● What to produce
Within the records below, find each line with the word "rotate" and copy it out.

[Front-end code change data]

::::::::

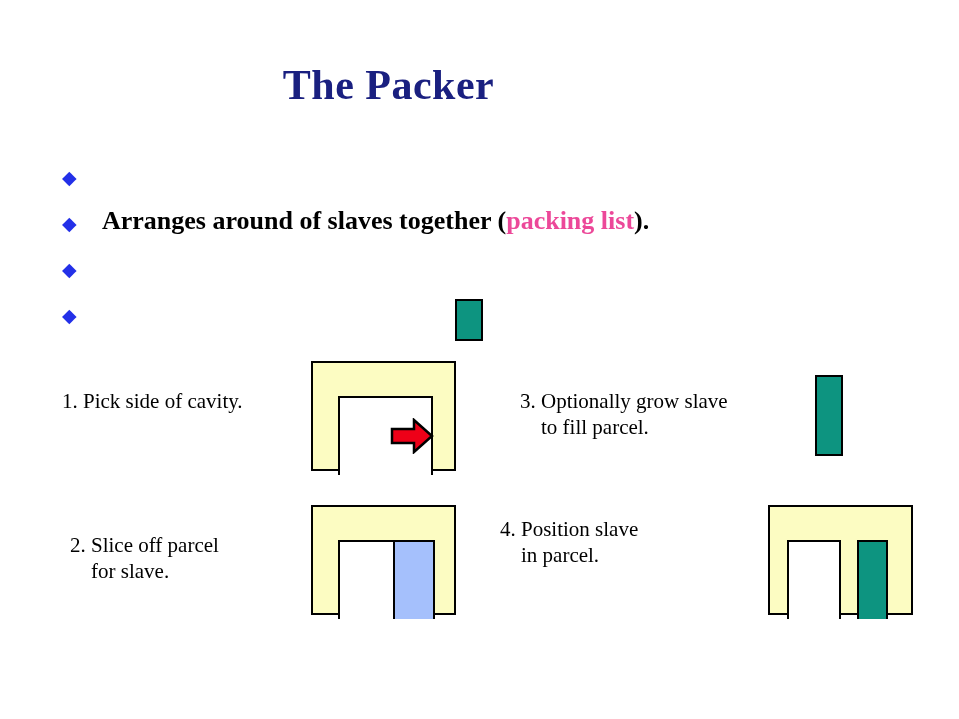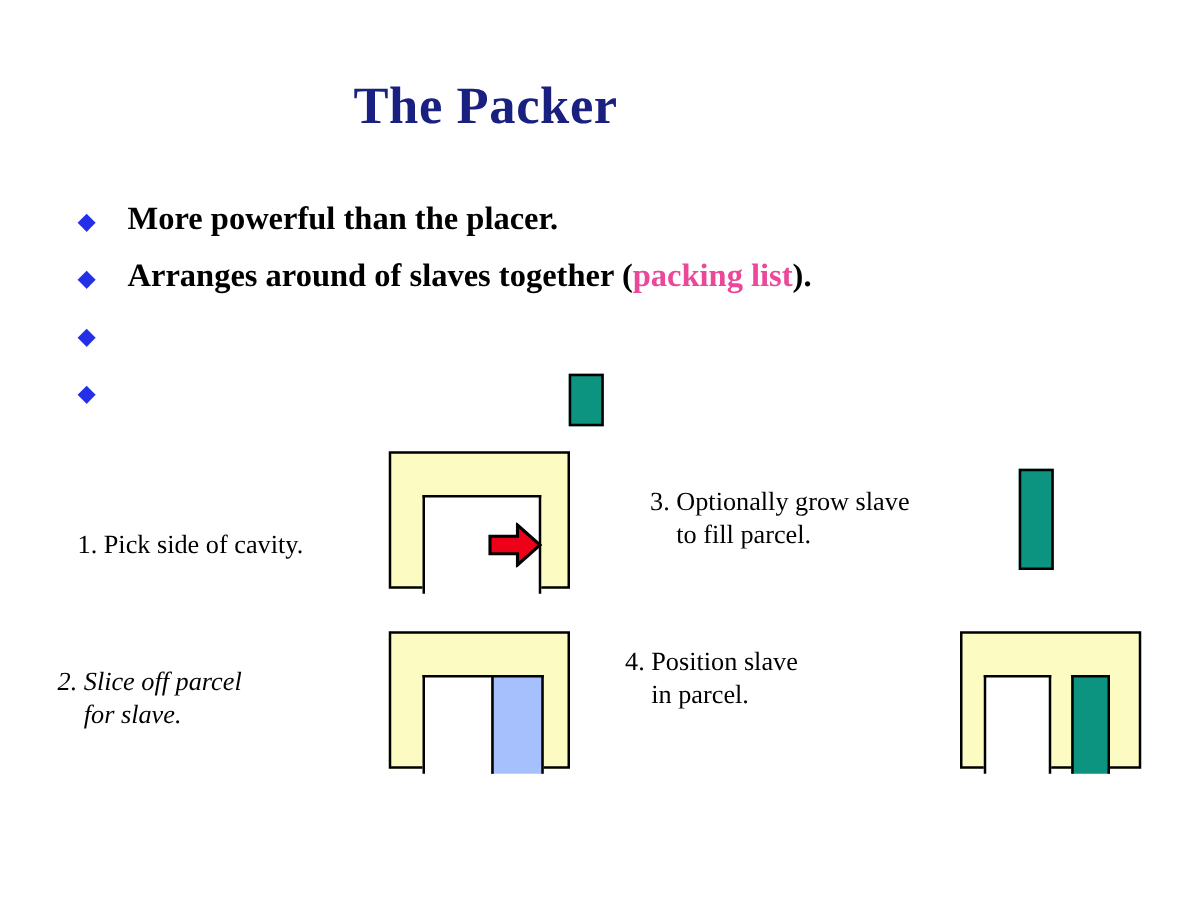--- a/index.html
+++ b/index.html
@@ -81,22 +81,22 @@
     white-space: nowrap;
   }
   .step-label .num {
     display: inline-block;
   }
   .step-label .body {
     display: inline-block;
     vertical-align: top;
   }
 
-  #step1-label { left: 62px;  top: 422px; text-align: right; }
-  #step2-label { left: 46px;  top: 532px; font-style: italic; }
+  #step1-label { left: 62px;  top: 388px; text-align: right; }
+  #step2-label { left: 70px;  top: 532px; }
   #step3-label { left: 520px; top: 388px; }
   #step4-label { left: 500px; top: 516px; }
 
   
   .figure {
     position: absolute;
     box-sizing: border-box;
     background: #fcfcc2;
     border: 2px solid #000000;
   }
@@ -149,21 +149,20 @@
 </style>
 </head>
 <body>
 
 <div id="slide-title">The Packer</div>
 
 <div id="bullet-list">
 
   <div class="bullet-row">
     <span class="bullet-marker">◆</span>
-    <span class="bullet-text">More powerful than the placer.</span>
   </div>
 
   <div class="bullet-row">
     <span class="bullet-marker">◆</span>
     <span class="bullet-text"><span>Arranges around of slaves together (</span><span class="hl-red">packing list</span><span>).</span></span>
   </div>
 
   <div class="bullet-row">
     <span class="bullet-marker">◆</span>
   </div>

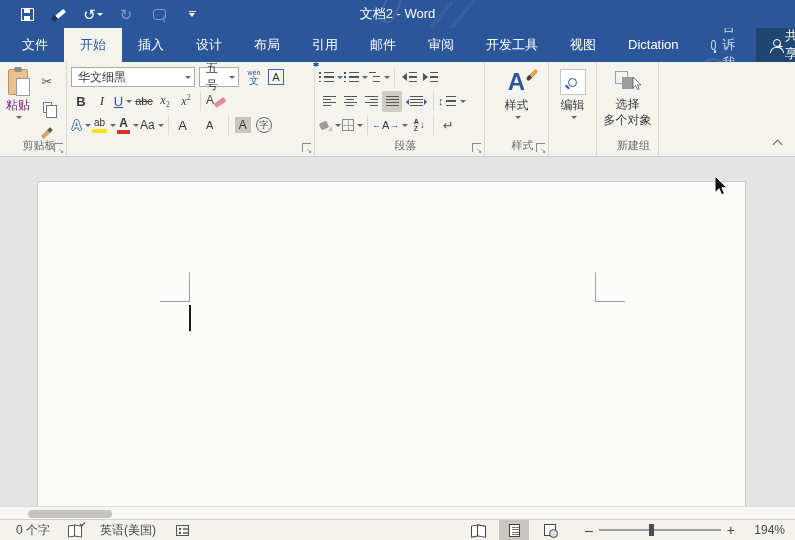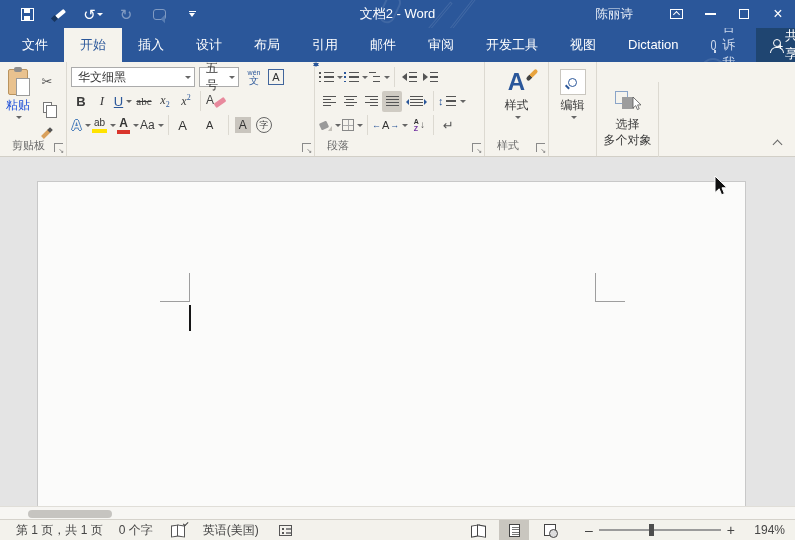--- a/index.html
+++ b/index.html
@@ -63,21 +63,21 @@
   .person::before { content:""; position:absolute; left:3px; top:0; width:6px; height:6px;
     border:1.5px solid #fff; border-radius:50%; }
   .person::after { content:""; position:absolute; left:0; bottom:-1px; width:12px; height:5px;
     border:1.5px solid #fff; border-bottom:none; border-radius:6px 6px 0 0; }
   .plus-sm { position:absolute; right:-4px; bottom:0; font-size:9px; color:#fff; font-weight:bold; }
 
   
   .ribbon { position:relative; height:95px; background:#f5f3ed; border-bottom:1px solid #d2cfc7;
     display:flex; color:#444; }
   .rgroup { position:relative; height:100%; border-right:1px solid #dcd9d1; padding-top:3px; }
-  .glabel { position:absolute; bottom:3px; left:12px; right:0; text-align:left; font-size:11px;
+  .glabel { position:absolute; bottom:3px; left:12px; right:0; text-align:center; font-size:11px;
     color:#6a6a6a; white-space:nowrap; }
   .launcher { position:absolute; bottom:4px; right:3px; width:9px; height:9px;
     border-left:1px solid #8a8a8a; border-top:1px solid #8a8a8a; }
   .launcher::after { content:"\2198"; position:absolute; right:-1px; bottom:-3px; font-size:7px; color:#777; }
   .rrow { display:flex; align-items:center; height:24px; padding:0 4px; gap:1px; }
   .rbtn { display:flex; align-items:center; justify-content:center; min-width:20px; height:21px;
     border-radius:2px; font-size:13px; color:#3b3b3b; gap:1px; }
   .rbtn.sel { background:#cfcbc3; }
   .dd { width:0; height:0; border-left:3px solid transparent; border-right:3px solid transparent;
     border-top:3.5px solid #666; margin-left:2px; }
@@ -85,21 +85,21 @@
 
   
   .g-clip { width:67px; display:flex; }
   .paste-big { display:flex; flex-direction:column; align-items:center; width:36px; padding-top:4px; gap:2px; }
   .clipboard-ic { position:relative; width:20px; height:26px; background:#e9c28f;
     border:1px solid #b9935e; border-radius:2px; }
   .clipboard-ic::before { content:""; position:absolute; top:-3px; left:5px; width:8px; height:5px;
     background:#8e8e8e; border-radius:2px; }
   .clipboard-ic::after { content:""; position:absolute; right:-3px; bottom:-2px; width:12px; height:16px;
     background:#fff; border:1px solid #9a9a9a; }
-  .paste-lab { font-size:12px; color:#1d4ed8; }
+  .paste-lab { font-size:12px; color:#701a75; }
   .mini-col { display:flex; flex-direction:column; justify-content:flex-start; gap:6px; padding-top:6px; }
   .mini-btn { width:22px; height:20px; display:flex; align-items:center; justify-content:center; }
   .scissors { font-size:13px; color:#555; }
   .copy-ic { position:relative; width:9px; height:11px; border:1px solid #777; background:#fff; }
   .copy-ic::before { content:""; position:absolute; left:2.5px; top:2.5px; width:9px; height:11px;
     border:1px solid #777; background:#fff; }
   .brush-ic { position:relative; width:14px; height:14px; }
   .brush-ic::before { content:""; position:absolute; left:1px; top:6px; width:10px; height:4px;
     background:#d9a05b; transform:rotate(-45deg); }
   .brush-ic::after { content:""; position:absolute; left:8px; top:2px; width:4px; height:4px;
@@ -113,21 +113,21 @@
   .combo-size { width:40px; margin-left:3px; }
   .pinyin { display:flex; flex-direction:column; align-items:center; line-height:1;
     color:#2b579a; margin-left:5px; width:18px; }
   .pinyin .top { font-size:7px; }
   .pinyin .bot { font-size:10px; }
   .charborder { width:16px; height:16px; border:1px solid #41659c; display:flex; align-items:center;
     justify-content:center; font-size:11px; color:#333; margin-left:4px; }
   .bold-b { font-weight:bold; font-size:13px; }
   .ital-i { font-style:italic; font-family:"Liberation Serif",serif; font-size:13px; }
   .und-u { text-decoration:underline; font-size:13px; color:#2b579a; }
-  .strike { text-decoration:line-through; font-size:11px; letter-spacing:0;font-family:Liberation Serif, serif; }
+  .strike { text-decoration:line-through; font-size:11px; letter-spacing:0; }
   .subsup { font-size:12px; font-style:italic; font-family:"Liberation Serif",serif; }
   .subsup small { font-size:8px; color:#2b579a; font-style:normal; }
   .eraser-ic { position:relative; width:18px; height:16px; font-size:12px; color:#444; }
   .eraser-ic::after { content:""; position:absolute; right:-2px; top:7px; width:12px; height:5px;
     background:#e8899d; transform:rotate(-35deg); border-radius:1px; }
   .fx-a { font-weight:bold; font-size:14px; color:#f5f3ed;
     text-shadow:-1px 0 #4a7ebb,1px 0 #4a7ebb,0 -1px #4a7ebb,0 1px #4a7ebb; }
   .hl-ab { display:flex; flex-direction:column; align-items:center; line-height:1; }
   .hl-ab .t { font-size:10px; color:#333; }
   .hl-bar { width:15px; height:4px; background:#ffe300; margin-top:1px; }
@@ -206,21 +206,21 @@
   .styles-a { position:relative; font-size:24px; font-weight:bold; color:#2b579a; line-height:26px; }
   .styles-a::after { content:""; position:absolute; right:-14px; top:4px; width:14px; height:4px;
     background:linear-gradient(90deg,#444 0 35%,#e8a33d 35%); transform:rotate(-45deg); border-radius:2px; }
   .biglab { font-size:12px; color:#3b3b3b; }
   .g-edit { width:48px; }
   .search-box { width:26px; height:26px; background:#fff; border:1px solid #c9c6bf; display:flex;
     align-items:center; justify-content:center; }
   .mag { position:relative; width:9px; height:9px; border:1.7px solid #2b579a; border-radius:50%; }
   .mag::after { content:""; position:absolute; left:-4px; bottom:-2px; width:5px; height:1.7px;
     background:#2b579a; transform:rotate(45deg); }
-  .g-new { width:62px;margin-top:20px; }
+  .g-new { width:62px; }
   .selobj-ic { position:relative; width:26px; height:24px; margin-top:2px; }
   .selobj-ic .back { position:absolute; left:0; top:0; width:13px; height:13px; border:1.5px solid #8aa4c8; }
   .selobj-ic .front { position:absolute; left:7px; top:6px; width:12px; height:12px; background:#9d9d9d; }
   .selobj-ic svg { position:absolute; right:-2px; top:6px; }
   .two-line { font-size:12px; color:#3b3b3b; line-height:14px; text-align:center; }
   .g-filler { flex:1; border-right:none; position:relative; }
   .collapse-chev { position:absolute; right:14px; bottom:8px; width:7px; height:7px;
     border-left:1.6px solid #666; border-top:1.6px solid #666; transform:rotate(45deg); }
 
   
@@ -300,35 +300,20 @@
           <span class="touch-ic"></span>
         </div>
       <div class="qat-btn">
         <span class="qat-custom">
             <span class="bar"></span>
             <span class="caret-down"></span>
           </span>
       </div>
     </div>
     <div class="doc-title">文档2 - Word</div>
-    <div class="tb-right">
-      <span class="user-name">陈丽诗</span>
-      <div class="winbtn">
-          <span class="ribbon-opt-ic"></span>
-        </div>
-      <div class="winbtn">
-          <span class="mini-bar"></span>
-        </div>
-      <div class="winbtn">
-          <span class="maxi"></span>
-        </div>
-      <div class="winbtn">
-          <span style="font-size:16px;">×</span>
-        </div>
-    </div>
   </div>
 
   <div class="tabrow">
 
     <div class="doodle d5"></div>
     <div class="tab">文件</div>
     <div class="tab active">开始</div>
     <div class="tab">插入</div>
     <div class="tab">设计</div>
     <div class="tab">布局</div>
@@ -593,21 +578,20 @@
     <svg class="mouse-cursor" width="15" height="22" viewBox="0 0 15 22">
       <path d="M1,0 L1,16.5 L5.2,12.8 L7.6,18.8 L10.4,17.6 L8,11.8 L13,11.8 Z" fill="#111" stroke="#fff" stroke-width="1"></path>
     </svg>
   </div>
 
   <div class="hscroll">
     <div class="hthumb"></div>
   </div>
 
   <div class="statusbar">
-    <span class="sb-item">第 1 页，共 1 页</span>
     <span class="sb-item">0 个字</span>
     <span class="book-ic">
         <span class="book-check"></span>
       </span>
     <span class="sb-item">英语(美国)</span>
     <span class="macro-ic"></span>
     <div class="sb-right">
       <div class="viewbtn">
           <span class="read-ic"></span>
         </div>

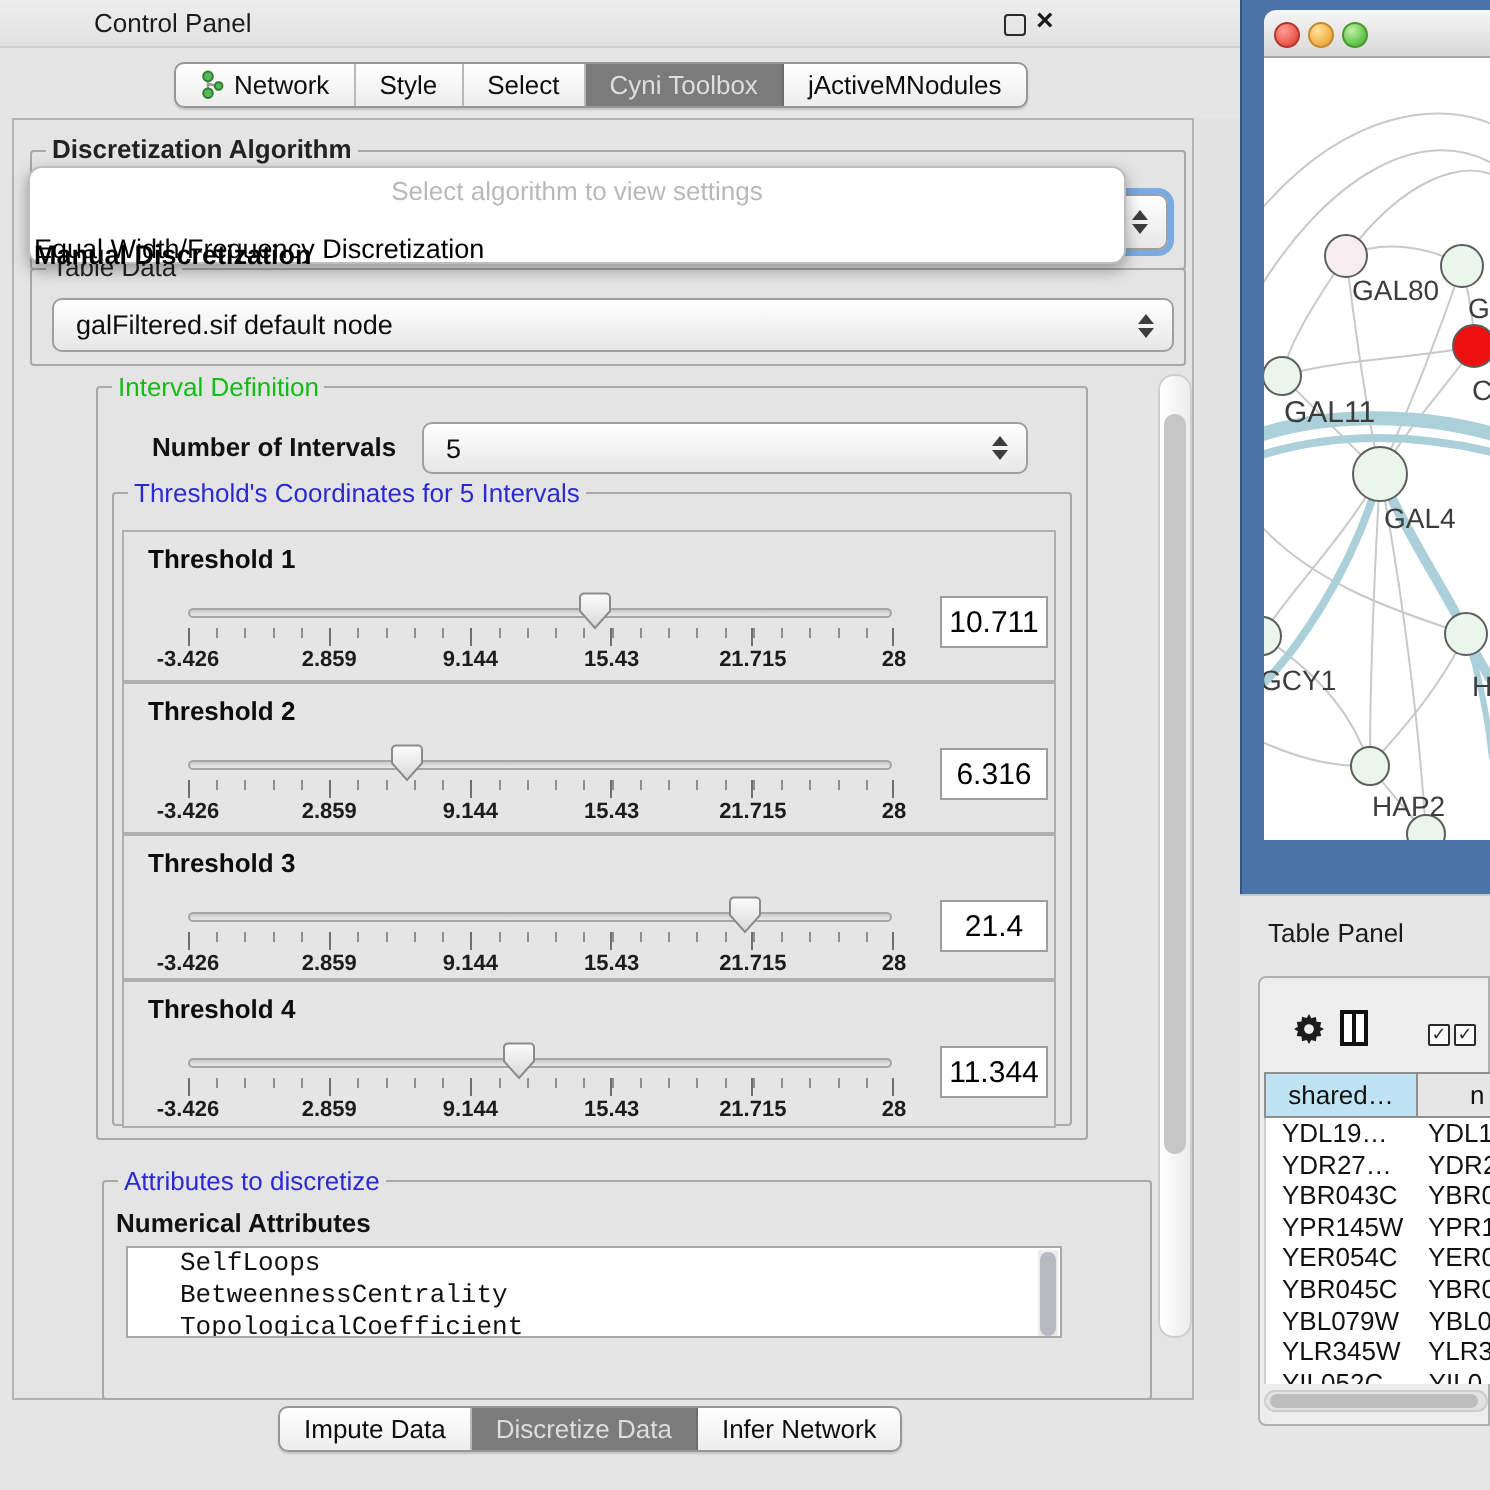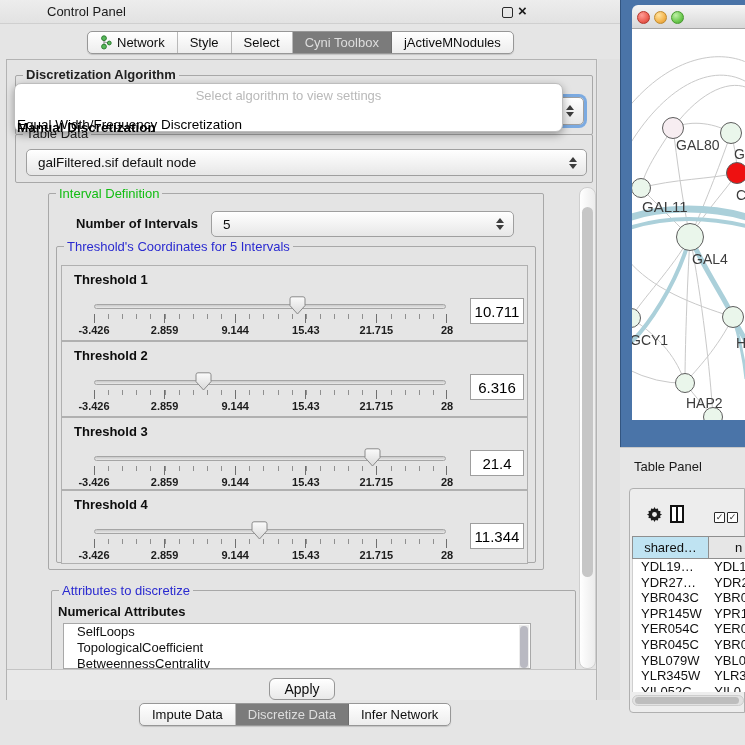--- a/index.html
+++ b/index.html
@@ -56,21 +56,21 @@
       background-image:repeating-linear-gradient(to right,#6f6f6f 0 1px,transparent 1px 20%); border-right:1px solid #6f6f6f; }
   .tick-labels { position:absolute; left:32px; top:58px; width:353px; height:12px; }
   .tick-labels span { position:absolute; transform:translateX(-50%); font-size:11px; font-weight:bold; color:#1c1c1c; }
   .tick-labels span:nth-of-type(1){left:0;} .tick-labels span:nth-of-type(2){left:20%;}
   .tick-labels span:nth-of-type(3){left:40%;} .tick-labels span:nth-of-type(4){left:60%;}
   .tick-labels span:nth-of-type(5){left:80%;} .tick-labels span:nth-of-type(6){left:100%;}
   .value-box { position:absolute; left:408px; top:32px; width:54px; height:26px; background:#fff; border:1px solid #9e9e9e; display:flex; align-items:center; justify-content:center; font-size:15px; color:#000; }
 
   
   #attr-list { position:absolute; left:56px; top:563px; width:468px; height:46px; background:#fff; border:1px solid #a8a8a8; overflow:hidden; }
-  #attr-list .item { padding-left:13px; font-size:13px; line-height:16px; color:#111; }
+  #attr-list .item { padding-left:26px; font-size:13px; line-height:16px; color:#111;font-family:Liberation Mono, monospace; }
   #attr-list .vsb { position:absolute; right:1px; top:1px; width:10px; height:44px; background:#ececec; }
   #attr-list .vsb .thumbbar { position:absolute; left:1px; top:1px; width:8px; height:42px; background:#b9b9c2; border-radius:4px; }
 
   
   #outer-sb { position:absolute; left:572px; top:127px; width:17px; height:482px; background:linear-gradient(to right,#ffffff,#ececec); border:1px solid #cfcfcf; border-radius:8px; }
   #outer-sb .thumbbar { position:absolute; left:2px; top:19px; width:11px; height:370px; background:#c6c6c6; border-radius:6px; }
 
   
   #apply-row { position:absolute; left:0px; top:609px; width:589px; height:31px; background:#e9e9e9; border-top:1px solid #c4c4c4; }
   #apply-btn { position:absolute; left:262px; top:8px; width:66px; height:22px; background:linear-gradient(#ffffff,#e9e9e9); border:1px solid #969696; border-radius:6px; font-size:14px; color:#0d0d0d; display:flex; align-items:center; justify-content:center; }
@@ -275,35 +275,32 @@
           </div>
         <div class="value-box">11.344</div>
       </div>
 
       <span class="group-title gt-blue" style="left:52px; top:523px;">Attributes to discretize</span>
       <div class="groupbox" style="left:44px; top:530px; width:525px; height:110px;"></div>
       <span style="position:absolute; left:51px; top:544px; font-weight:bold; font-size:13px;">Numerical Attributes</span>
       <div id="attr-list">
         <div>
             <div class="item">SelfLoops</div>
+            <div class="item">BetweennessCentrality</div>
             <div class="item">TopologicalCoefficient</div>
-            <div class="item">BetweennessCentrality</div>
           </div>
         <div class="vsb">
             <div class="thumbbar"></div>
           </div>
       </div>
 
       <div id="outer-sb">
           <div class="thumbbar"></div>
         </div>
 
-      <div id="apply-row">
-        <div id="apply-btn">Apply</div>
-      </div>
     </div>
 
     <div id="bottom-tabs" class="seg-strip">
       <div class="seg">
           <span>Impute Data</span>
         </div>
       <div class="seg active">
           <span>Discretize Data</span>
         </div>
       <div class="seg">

::::::::

● Exercise answer
     background:#d9a05b; transform:rotate(-45deg); }
     background:#e8899d; transform:rotate(-35deg); border-radius:1px; }
     background:linear-gradient(90deg,#444 0 35%,#e8a33d 35%); transform:rotate(-45deg); border-radius:2px; }
     background:#2b579a; transform:rotate(45deg); }
     border-left:1.6px solid #666; border-top:1.6px solid #666; transform:rotate(45deg); }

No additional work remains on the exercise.